Type: Public event

Carbon Province, Hydro Province: The Challenge of Canadian Energy and Climate Federalism

2020-2021 North American Colloquium Climate Series

Speaker

Douglas Macdonald, Senior Lecturer Emeritus, University of Toronto

Date & time

Sep 24, 2020, 1:00-2:30 pm EDT

Location

This is a Virtual Event.

This event is part of the 2020-2021 North American Colloquium Climate Series.

Professor Douglas Macdonald is a senior lecturer emeritus at the School of the Environment at the University of Toronto. He will be discussing his new book, Carbon Province, Hydro Province: The Challenge of Canadian Energy and Climate Federalism

About the book: 

Why has Canada been unable to achieve any of its climate-change targets? Part of the reason is that emissions in two provinces, Alberta and Saskatchewan – already about half the Canadian total when taken together – have been steadily increasing as a result of expanding oil and gas production. Declining emissions in other provinces, such as Ontario, Quebec, Nova Scotia, and New Brunswick, have been cancelled out by those western increases. The ultimate explanation for Canadian failure lies in the differing energy interests of the western and eastern provinces, overlaid on the confederation fault-line of western alienation. Climate, energy, and national unity form a toxic mix.
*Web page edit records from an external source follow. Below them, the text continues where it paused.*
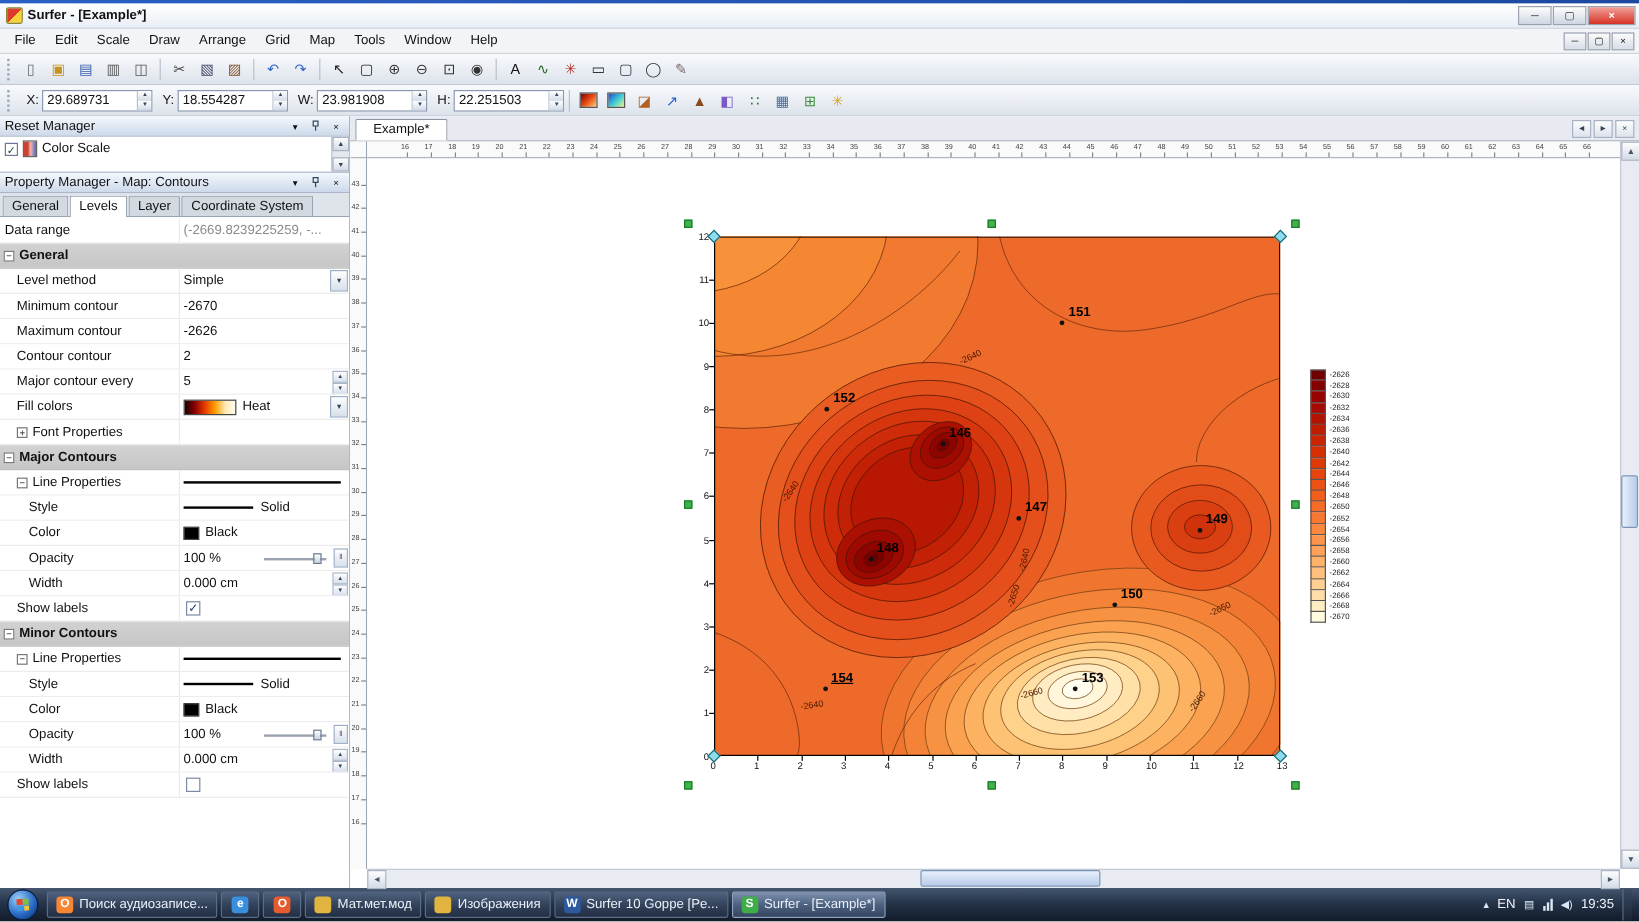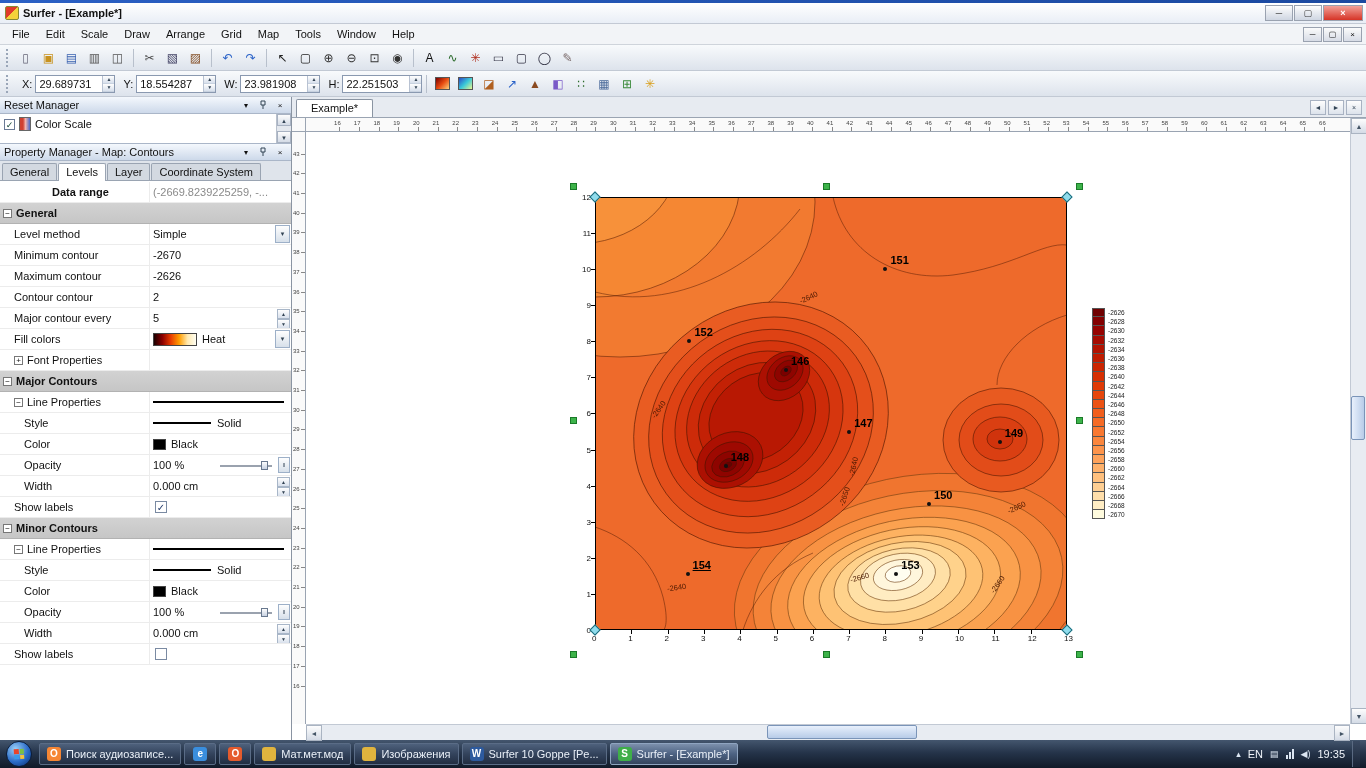--- a/index.html
+++ b/index.html
@@ -22,21 +22,21 @@
   .mdi{margin-left:auto;display:flex;gap:1px;padding-right:4px}
   .mdibtn{width:19px;height:15px;border:1px solid #9aa2b0;background:linear-gradient(#fbfbfb,#d7dce6);font-size:8px;line-height:13px;text-align:center}
 
   
   .toolbar{height:26px;background:linear-gradient(#f8fafc,#dde3ec);border-bottom:1px solid #c2c9d4;display:flex;align-items:center;padding:0 2px}
   .grip{width:4px;height:18px;margin:0 4px;border-left:2px dotted #9aa6b8}
   .tbtn{width:21px;height:21px;margin:0 1px;border:1px solid transparent;border-radius:2px;display:flex;align-items:center;justify-content:center;font-size:12px;cursor:default}
   .tsep{width:1px;height:18px;background:#b8c0cc;margin:0 4px}
   .tgrad{width:15px;height:13px;border:1px solid #555;display:inline-block}
   .coordlab{margin:0 3px 0 8px;font-size:11px}
-  .coordbox{width:80px;height:18px;border:1px solid #8a99b0;background:#fff;display:flex;align-items:center;padding:0 3px;position:relative}
+  .coordbox{width:92px;height:18px;border:1px solid #8a99b0;background:#fff;display:flex;align-items:center;padding:0 3px;position:relative}
   .coordbox .val{flex:1}
   .spin{position:absolute;right:0;top:0;width:12px;height:100%;display:flex;flex-direction:column;border-left:1px solid #b8c2d2}
   .spin span{flex:1;font-size:5px;line-height:7px;text-align:center;background:linear-gradient(#fefefe,#d8e0ec);border-bottom:1px solid #c8d2e0;color:#345}
 
   
   .content{flex:1;display:flex;min-height:0}
   .leftpanel{width:292px;border-right:1px solid #8a94a2;background:#eef1f5;display:flex;flex-direction:column}
   .phead{height:17px;background:linear-gradient(#f4f8fd,#cdd9ea);border-bottom:1px solid #aab6c8;display:flex;align-items:center;padding:0 4px;font-size:11px}
   .phead .tools{margin-left:auto;display:flex;gap:3px;align-items:center}
   .phtool{width:14px;height:13px;font-size:8px;line-height:12px;text-align:center;border:1px solid transparent}
@@ -286,21 +286,21 @@
       </div>
       <div class="pmtabs" id="pm-tabs">
           <span class="ptab">General</span>
           <span class="ptab active">Levels</span>
           <span class="ptab">Layer</span>
           <span class="ptab">Coordinate System</span>
         </div>
       <div class="propgrid" id="prop-grid">
           <div class="prow">
             <div class="plabel" style="padding-left: 4px;">
-              <span style="font-weight: bold; margin-left: 48px;">Data range</span>
+              <span style="font-weight: normal;">Data range</span>
             </div>
             <div class="pvalue">
               <span class="muted">(-2669.8239225259, -...</span>
             </div>
           </div>
           <div class="prow cat">
             <span class="minusbox">−</span>
             <span>General</span>
           </div>
           <div class="prow">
How can Ottawa possibly get all the provinces moving in the same direction of decreasing emissions? To answer this question, Douglas Macdonald explores the five attempts to date to put in place coordinated national policy in the fields of energy and climate change – from Pierre Trudeau’s ill-fated National Energy Program to Justin Trudeau’s bitterly contested Pan-Canadian program – analysing and comparing them for the first time. Important new insights emerge from this analysis which, in turn, provide the basis for a new approach. Carbon Province, Hydro Province is a major contribution to the vital question of how our federal and provincial governments can effectively work together and thereby for the first time achieve a Canadian climate-change target.

From the speaker's bio:

Douglas Macdonald is Senior Lecturer Emeritus, School of the Environment, University of Toronto. He is the author of many works on Canadian environmental policy and politics, including Business and Environmental Politics in Canada (2007). That book was awarded the Canadian Political Science Association Donald Smiley prize as the best book published that year on Canadian politics and government.